Without a way to absorb that variability, skilled teams spend too much time firefighting rather than focusing on high-value work.
AIDA’s AI agents can act as intelligent buffers. They can review incoming documents, detect anomalies, route items appropriately, support validation and initiate the next step in the workflow. Instead of letting every irregularity hit the operational core directly, agents help contain variation and keep work moving.
This is not only about efficiency. It is about resilience and scalability.
Managing interdependence across workflows
Another major contribution of Organizations in Action is Thompson’s view of interdependence. Some work can be standardised. Some needs sequencing. Some requires continuous mutual adjustment between teams and functions.
That matters enormously in document-driven operations.
A process may look linear on paper: receive, extract, validate, approve, archive. In practice, many workflows are far more interconnected. A delivery note affects an invoice. A contract affects compliance. A payment status affects customer communication. A discrepancy may require coordination between finance, operations, procurement and account management.

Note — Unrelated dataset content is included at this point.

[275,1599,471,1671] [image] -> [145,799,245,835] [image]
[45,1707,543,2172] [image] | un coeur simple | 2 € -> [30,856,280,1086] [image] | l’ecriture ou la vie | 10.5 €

This is where AI agents become especially valuable.
AIDA’s AI agents can operate across steps, systems and decision points. Rather than treating each document as an isolated file, they can support a broader flow of coordinated action: linking information, supporting decisions, triggering follow-ups and helping different parts of the organisation stay aligned.
In Thompson’s terms, they help where standardisation alone is no longer enough.

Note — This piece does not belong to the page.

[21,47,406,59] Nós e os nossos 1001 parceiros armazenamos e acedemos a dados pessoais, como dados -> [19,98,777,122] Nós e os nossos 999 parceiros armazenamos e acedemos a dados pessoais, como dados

From passive processing to action-taking
Many automation tools are good at extracting data but not at acting on it. They process information, yet still rely on a person to interpret what matters and decide what should happen next.

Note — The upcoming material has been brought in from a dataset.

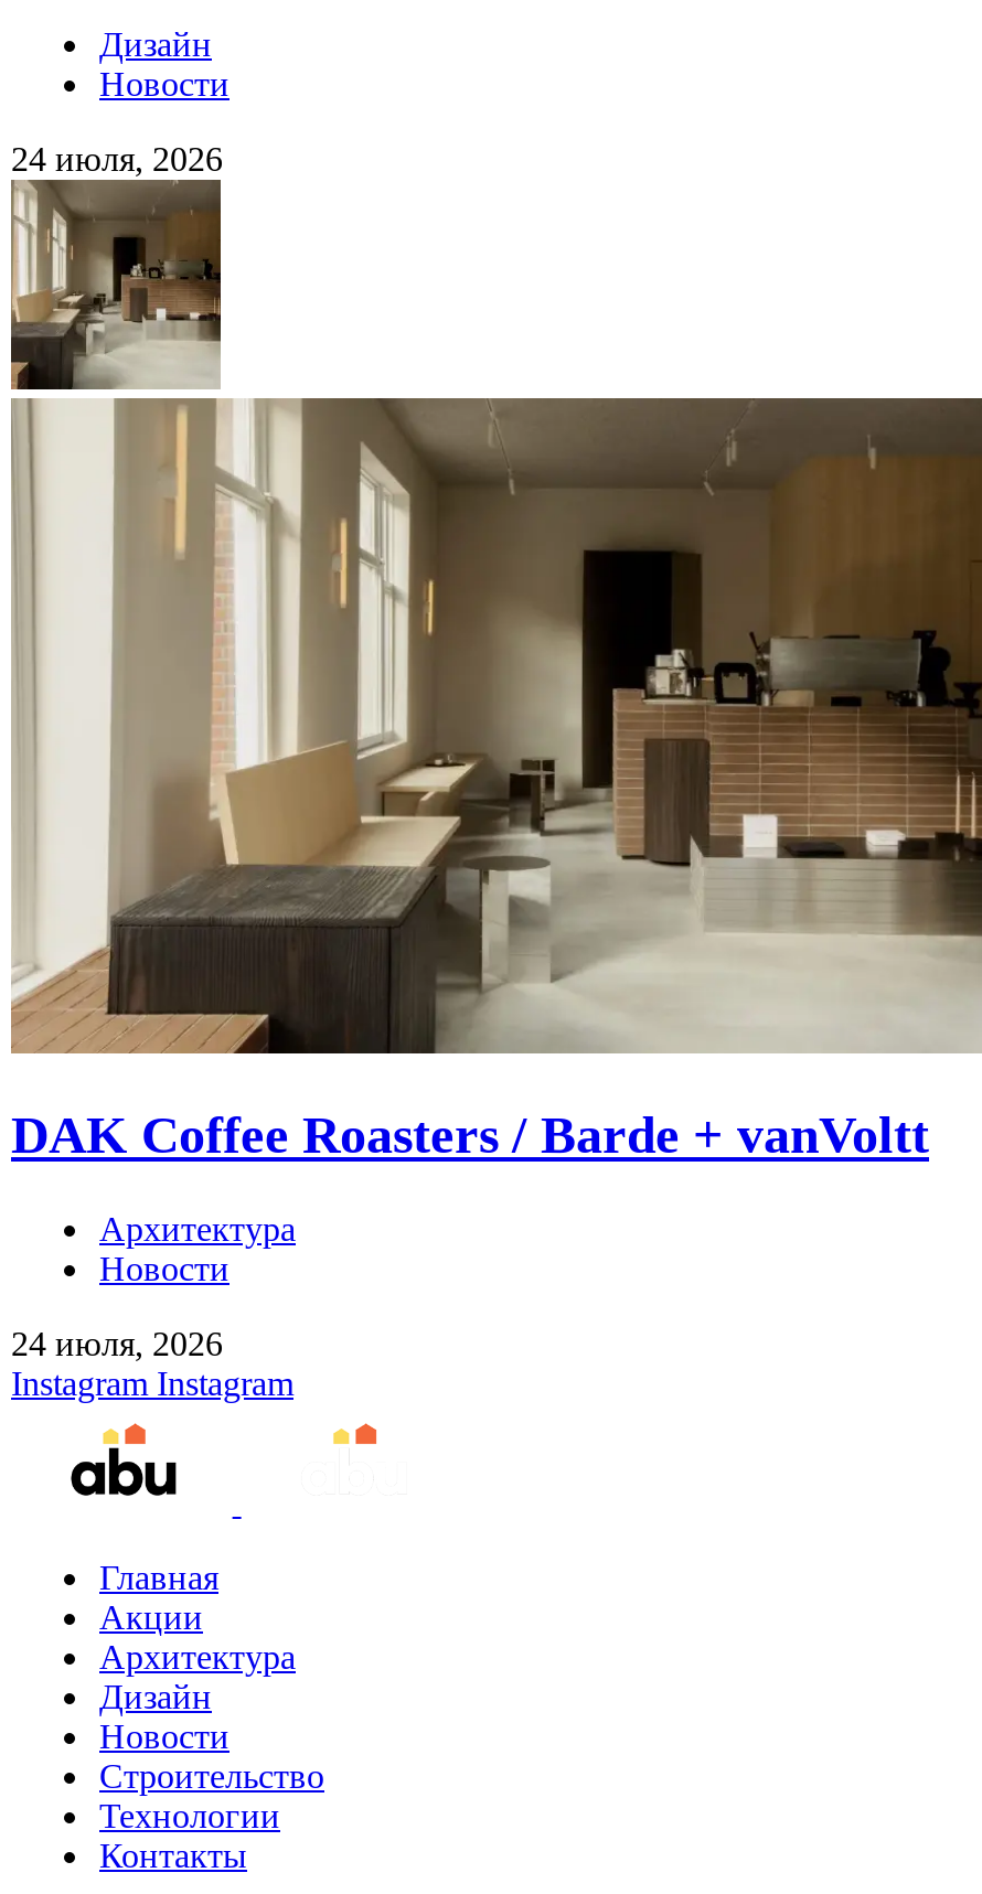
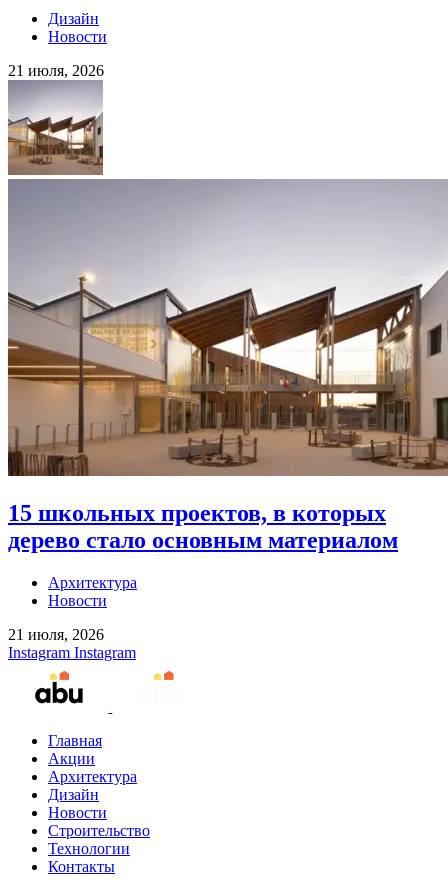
[11,141,223,178] 24 июля, 2026 -> [8,62,104,79] 21 июля, 2026
[11,195,975,1164] [image] | DAK Coffee Roasters / Barde + vanVoltt -> [7,114,445,553] [image] | 15 школьных проектов, в которых | дерево стало основным материалом
[11,1325,223,1363] 24 июля, 2026 -> [8,626,104,643] 21 июля, 2026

AIDA’s AI agents move beyond that model.
They can help understand the meaning of a document in context, determine the next step, support communications and initiate downstream actions. That shift matters because organisations do not only need faster processing. They need systems that can contribute to operational decision-making while remaining aligned with business rules, governance and human oversight.
This is one of the clearest ways agentic AI strengthens modern operations: it helps organisations become more adaptive without losing control.
Boundary-spanning in a document-driven world
Thompson also emphasized the importance of functions that connect the organisation to the outside world. These “boundary-spanning” activities deal with customers, suppliers, partners and other external pressures so that internal operations are not constantly destabilised.
Today, many of those interactions are document-led. Orders, invoices, claims, contracts, delivery notes, approvals and related communications all move across organisational boundaries.
AIDA’s AI agents can help manage this layer too. They can reduce friction, improve responsiveness, support follow-up actions and maintain flow between internal teams and external stakeholders.
That is not just automation. It is organisational coordination.
Why this matters now
What makes AIDA’s AI agents powerful is not simply that they are intelligent. It is that they fit the real needs of modern organisations.
Businesses need more than better document management and faster document processing. They need systems that help them operate with more consistency, flexibility and control in environments that are increasingly dynamic. They need technology that supports both structure and adaptation.
That is exactly where AIDA’s AI agents fit, building upon our solid intelligent document processing (IDP) and optimal character recognition (OCR) foundations.
Seen through the lens of Organizations in Action, agentic AI is not a break from sound organisational thinking. It is a natural extension of it.
The tools have changed. The challenge has not.
Organisations still need to protect their core, coordinate interdependent work and adapt to uncertainty without losing control. AIDA’s AI agents are designed to help make that possible.